The objective of this project is to collect, organize and mine information from medicine leaflets distributed by health regulatory agencies around the world . This is an open science project. This means everybody is welcome (and encouraged) to contribute however they can, using whichever skills they have. Your contributions to the project will be recorded as comments in the issue tracker and pull requests to our repo. We will use those to automatically build a list of participants to give credit to everyone that helped.
You can choose to help with whatever you're comfortable with:
- if you do not possess specialized scientific or engineering skills, you can help us find more material to add, or with many other tasks we may have (ask us!)
- if you are a health sciences professional, send questions you'd like us to answer, help us to curate the data and analyze the results
- if you are a data scientist, help us acquire + clean + mine the data
- if you are a software engineer or developer, help us to create or improve the code to support all of the above tasks
- if you are a designer, help us to do all of this with more efficacy and beauty!
Many of us can only work on this project in spare time, so we will take baby steps.

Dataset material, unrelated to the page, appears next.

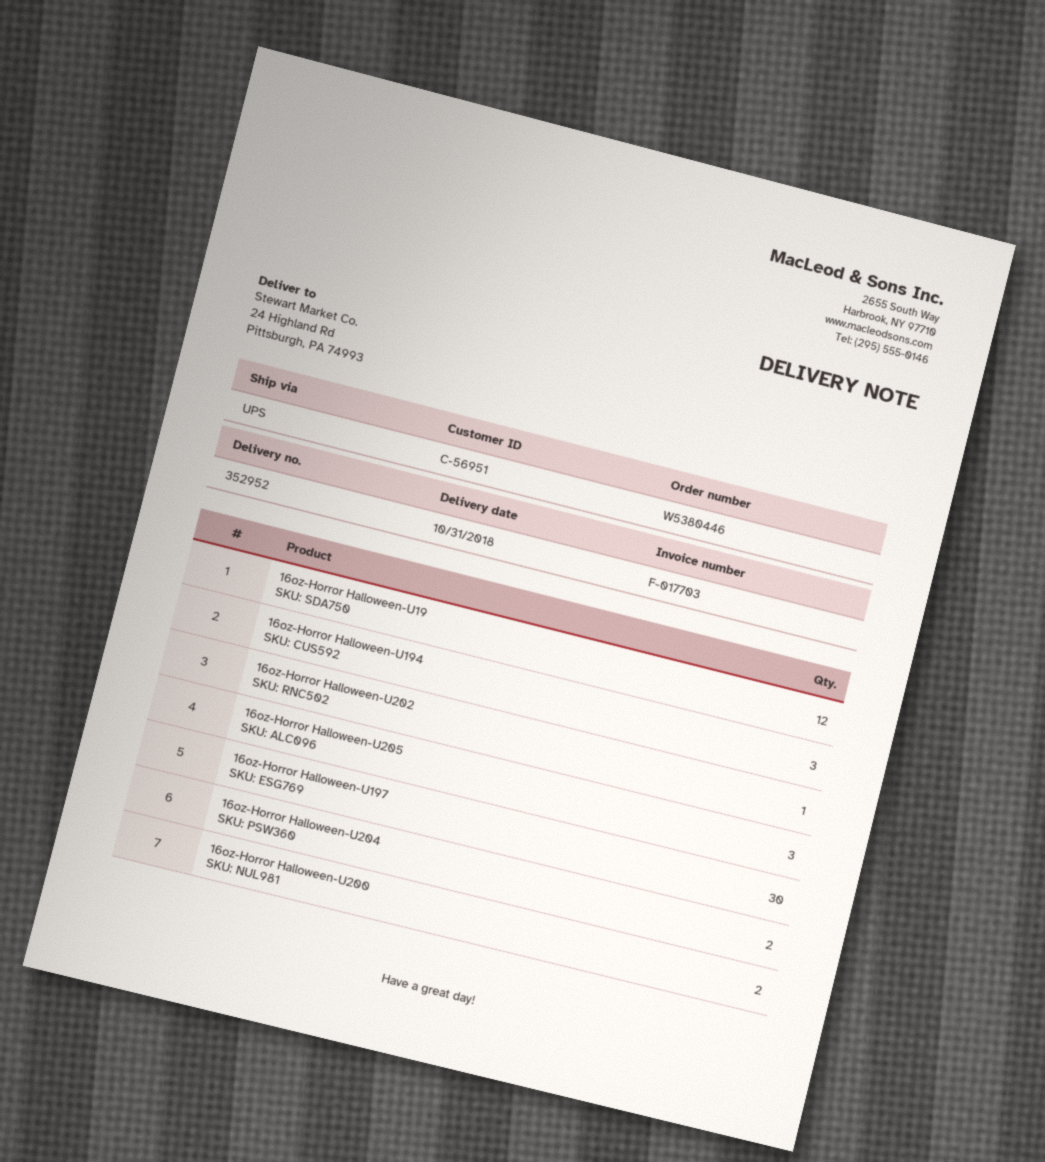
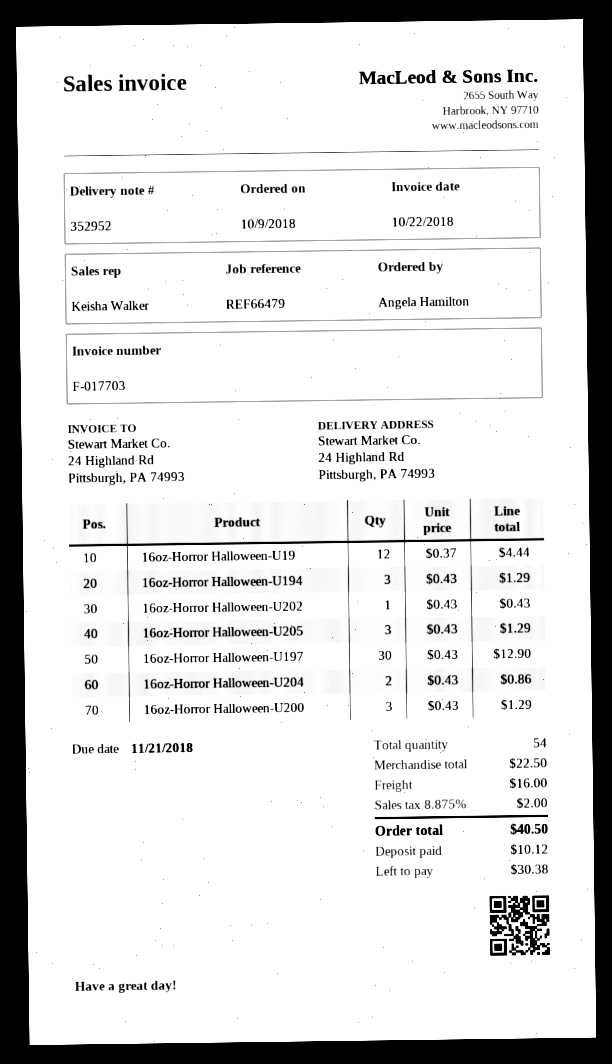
16oz-Horror Halloween-U200: 2 -> 3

The first MVP we are targetting is the collection and annotation of all medicine leaflets available distributed by health regulatory agencies. First we will automatically extract entities and concepts mentioned in those leaflets. Subsequently, we will curate the extracted data to remove unrelated content and include missing entities/concepts.
If you want to run/develop with us at this stage of the project, we assume you are running Docker
We describe below a few design decisions to help you understand how we got where we got, but we're also open to constructive criticism and suggestions on how we can improve our project.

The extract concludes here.